For example we have a serious problem in New Zealand where our existing "green" hydro lakes are sometimes low and our economy is affected: creating national power crises during dry years. We use coal-burning Huntley and peakers to somewhat cover occasional low hydro generation.
Unfortunately our existing generators also have regulatory capture, and they prevent generating competition (e.g. new solar farms) through rather dirty tactics (according to the insider I spoke with).
Apparently much of our hydro generation is equivalent to “run-of-river” which requires the river to flow. Although the lakes themselves are large, they don't have enough capacity to cover a dry year.

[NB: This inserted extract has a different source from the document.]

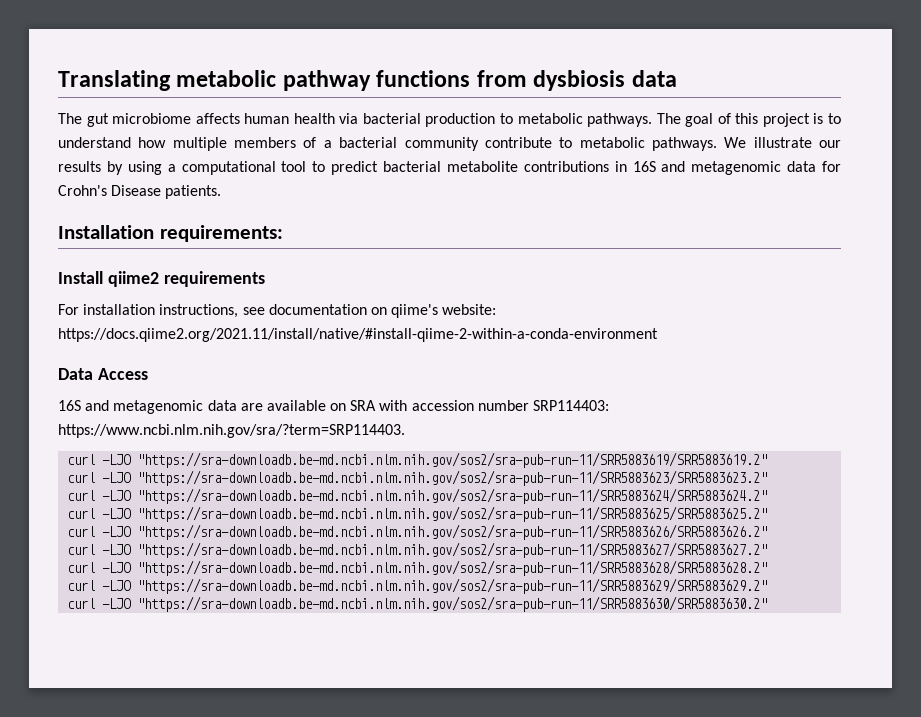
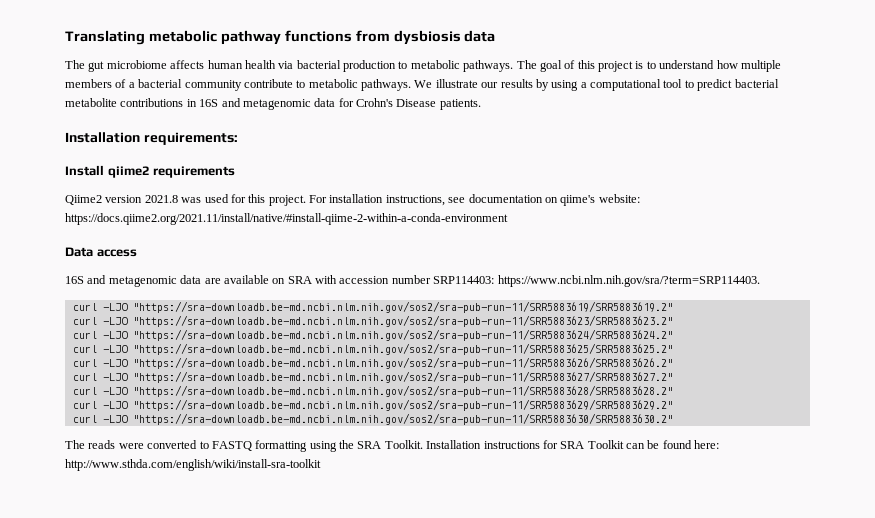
(265, 279) none -> [65,194,306,206] Qiime2 version 2021.8 was used for this project.
[97,368,148,380] Access -> [96,249,137,257] access
(768, 604) none -> [65,440,720,452] [65,459,321,471] // The reads were converted to FASTQ formatting using the SRA Toolkit. Installation instructions for SRA Toolkit can be found here: http://www.sthda.com/english/wiki/install-sra-toolkit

NZ had planned a pumped hydro, but it was expensive: planned cost of 16 billion compared against total NZ export income of ~100 billion. https://www.rnz.co.nz/news/national/503816/govt-confirms-it-... So completely uneconomic risk (plus other problems like NIMBY).
cbmuser|3 months ago
https://particulier.edf.fr/content/dam/2-Actifs/Documents/Of...
inglor_cz|3 months ago
A lot of mountainous places are dry, and a lot of wet places are flat.
Of the remaining places, some are so unique that they cannot be destroyed by industrial construction (National Parks etc.)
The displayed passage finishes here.